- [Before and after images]
⟨
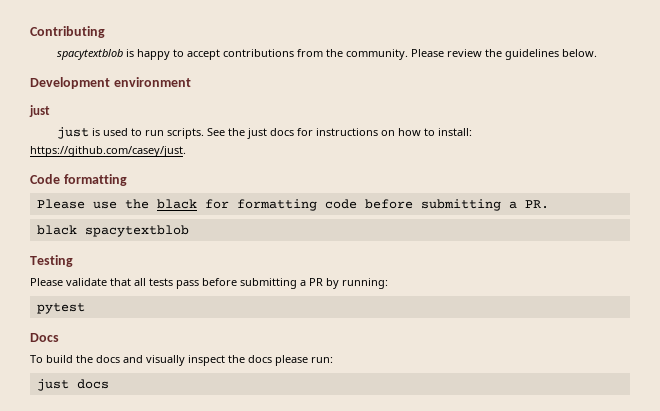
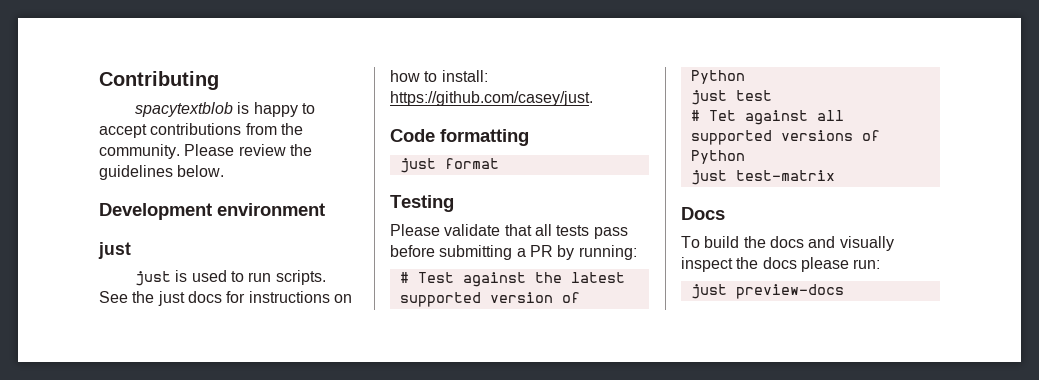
- Please use the black for formatting code before submitting a PR.
- black spacytextblob
+ just format
- pytest
+ # Test against the latest supported version of Python
+ just test
+ # Tet against all supported versions of Python
+ just test-matrix
  To build the docs and visually inspect the docs please run:
- just docs
+ just preview-docs

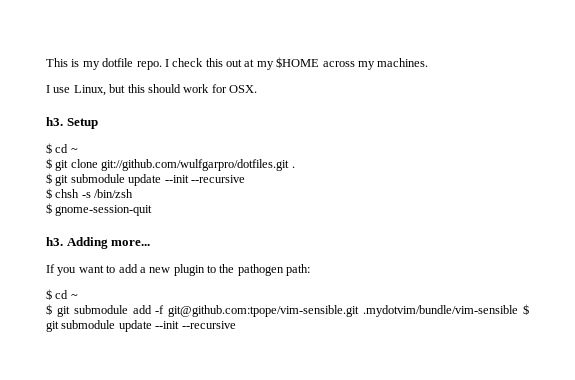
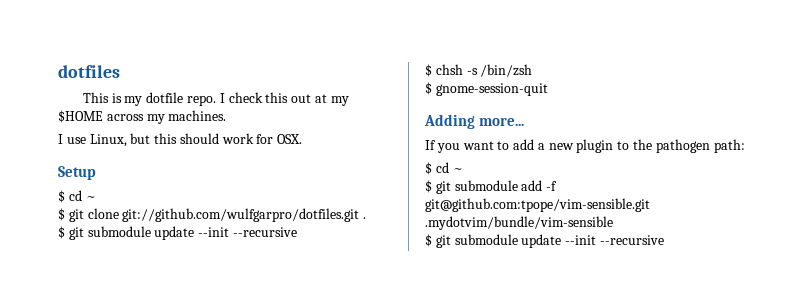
+ dotfiles
  I use Linux, but this should work for OSX.
- h3. Setup
+ Setup
  $ gnome-session-quit
- h3. Adding more...
+ Adding more...
- $ git submodule add -f git@github.com:tpope/vim-sensible.git .mydotvim/bundle/vim-sensible $ git submodule update --init --recursive
+ $ git submodule add -f git@github.com:tpope/vim-sensible.git .mydotvim/bundle/vim-sensible
+ $ git submodule update --init --recursive

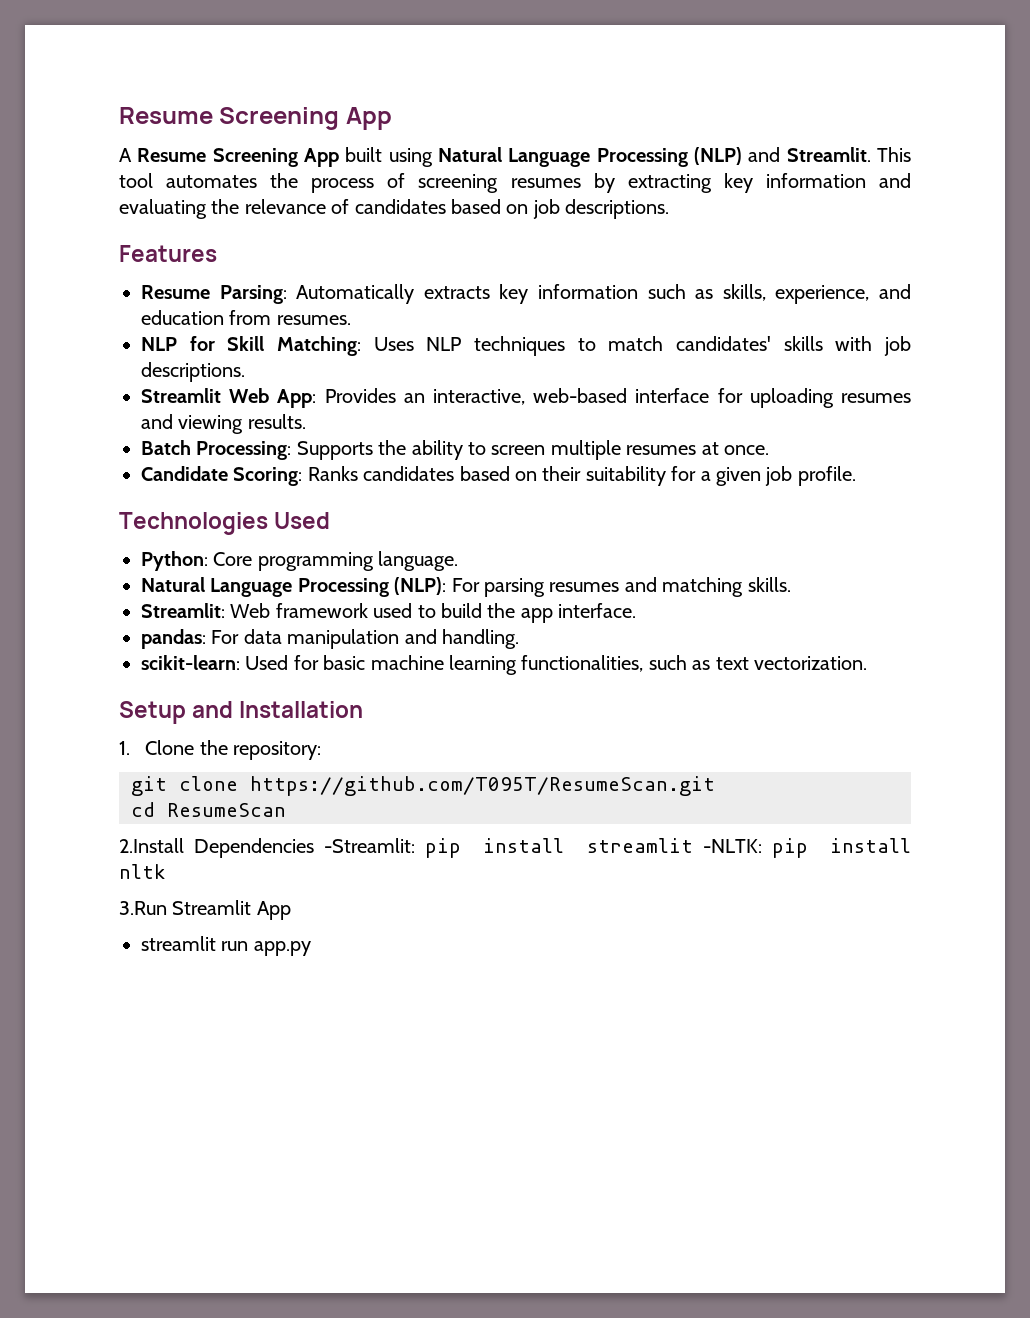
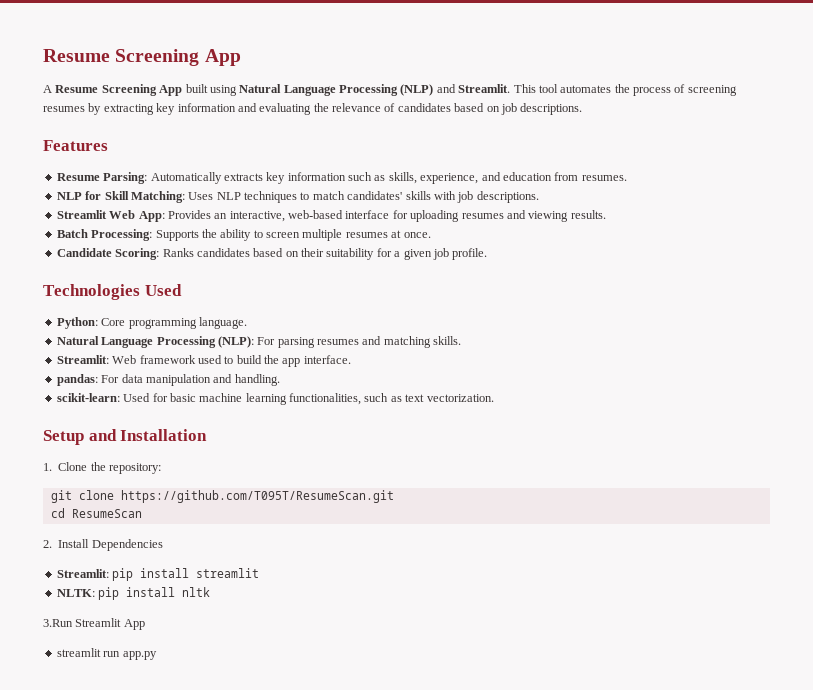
- 2.Install Dependencies -Streamlit: pip install streamlit -NLTK: pip install nltk
+ 2. Install Dependencies
+ Streamlit: pip install streamlit
+ NLTK: pip install nltk

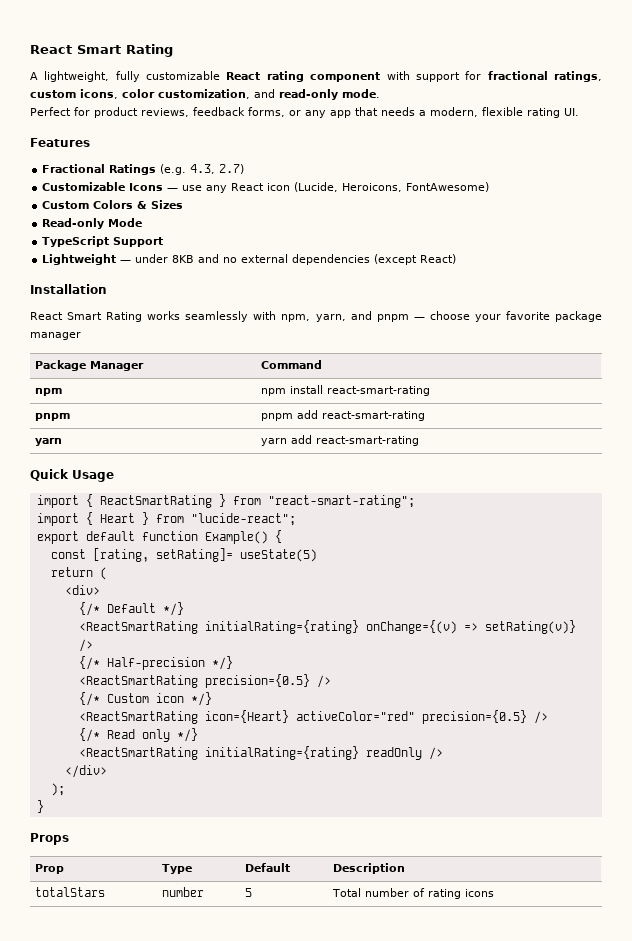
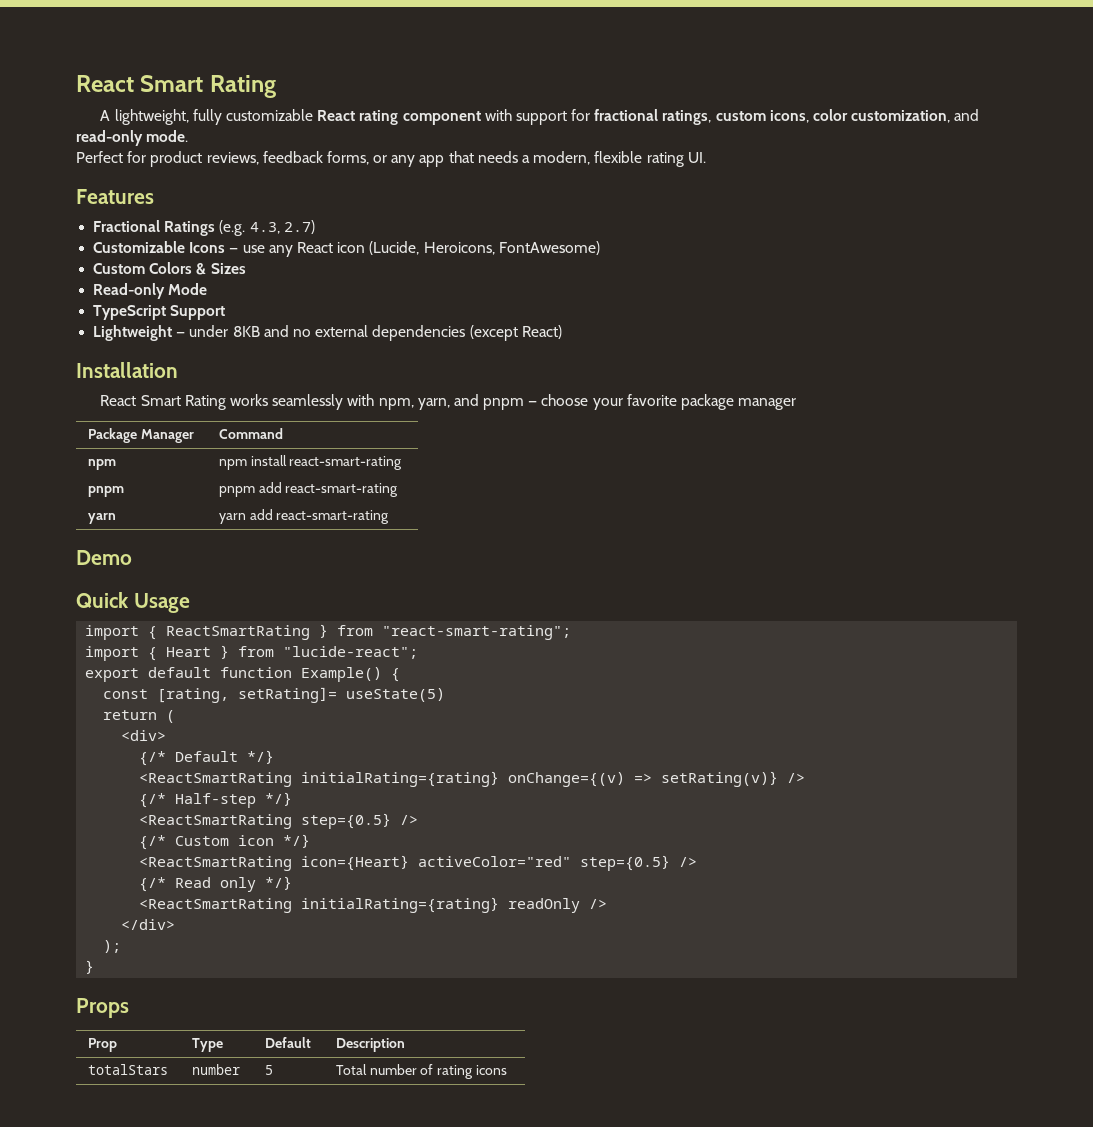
+ Demo
- {/* Half-precision */}
- <ReactSmartRating precision={0.5} />
+ {/* Half-step */}
+ <ReactSmartRating step={0.5} />
- <ReactSmartRating icon={Heart} activeColor="red" precision={0.5} />
+ <ReactSmartRating icon={Heart} activeColor="red" step={0.5} />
⟩
- [ACTION ITEM] The expected output is each line of the records above that includes the word "nltk".

- [REPLY]
- 2.Install Dependencies -Streamlit: pip install streamlit -NLTK: pip install nltk
+ NLTK: pip install nltk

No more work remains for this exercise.